Шрифт:
Интервал:
Закладка:
— А сейчас давай сюда сорок копеек, которые у тебя есть.
Сергей вытащил деньги.
— Значит, — робко сказал он, — я тебе теперь должен одиннадцать рублей шестьдесят копеек?
— Двенадцать рублей ты мне должен. Двенадцать! — Парень даже развел от удивления руками. — Сорок копеек — это задаток. Какой же ты купец, если не знаешь, что надо давать задаток? Тебя мать дома как зовет? «Мой козлик», «моя птичка»?
Сергей смутился.
— Да нет, — стыдливо махнул он рукой. — Ласточка, звездочка… Женщина же она…
— Ласточка?! — восторженно заикнулась и радостно заржала темная личность. — Звездочка?! — Парень указывал на Сергея серым бородавчатым пальцем и радостно ржал: — Ласточка! Звездочка! Видал, Кудюк, ласточку? — Гришка, враждебно рассматривавший Сергея, презрительно плюнул. — Вот она!
— Да нет же, — пытался объяснить Сергей, — она не в этом смысле…
— Так вот, пора учиться жить, Ласточка-Звездочка. Не маленький уже. Двенадцать рублей ты мне должен, а не одиннадцать шестьдесят. Сорок копеек — задаток.
И началась для Сергея страшная кабала.
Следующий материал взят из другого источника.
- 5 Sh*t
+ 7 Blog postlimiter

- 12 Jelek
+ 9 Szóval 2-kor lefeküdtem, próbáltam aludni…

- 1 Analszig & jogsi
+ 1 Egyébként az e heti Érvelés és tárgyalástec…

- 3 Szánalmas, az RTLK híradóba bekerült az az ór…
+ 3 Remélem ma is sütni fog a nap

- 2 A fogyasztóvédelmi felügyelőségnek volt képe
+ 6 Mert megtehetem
Он не успевал собрать деньги в сроки, назначенные темной личностью. Темная личность накидывала проценты, и долг все рос и рос. У Сергея на переменах отбирали деньги, бутерброды, перочинные ножички, гоняли с мелкими поручениями. Школа сделалась отвратительной…
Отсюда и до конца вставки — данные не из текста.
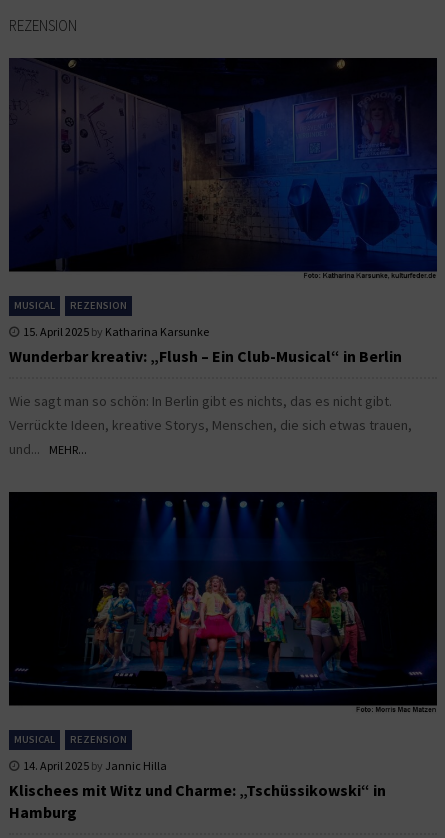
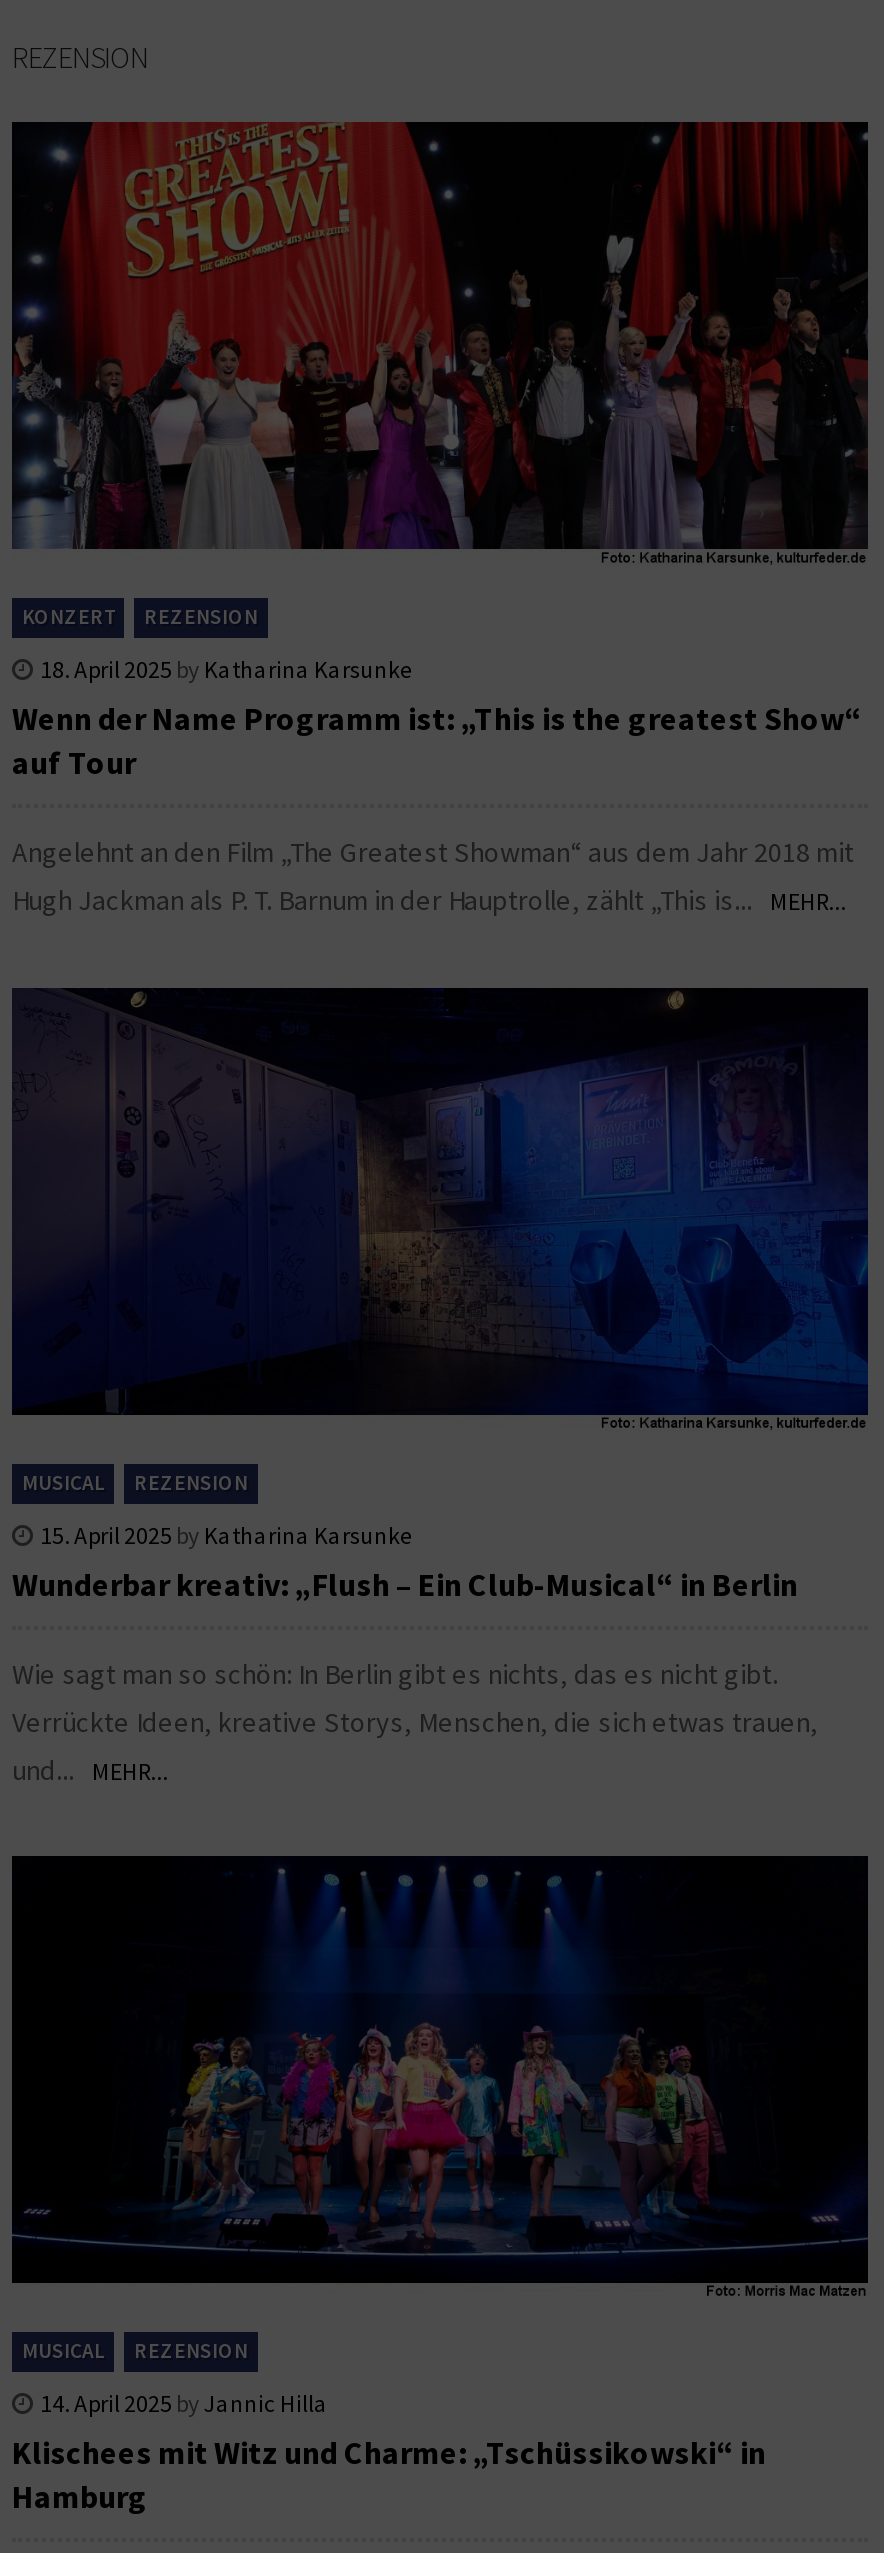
+ [image]
+ KONZERT
+ REZENSION
+ 18. April 2025 by Katharina Karsunke
+ Wenn der Name Programm ist: „This is the greatest Show“
+ auf Tour
+ Angelehnt an den Film „The Greatest Showman“ aus dem Jahr 2018 mit
+ Hugh Jackman als P. T. Barnum in der Hauptrolle, zählt „This is... MEHR...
Как раскрылась вся история, Сергей уже не помнил. В памяти его остались только обширный, накрытый праздничной скатертью обеденный стол, в центре которого торжественно, изобличающе лежит маленький револьвер, и отец, скрипящий новыми полуботинками, и его вопросы:
— Ты знаешь, что за хранение оружия полагается тюрьма?
— Ты хотел, чтобы нас с матерью забрали в тюрьму?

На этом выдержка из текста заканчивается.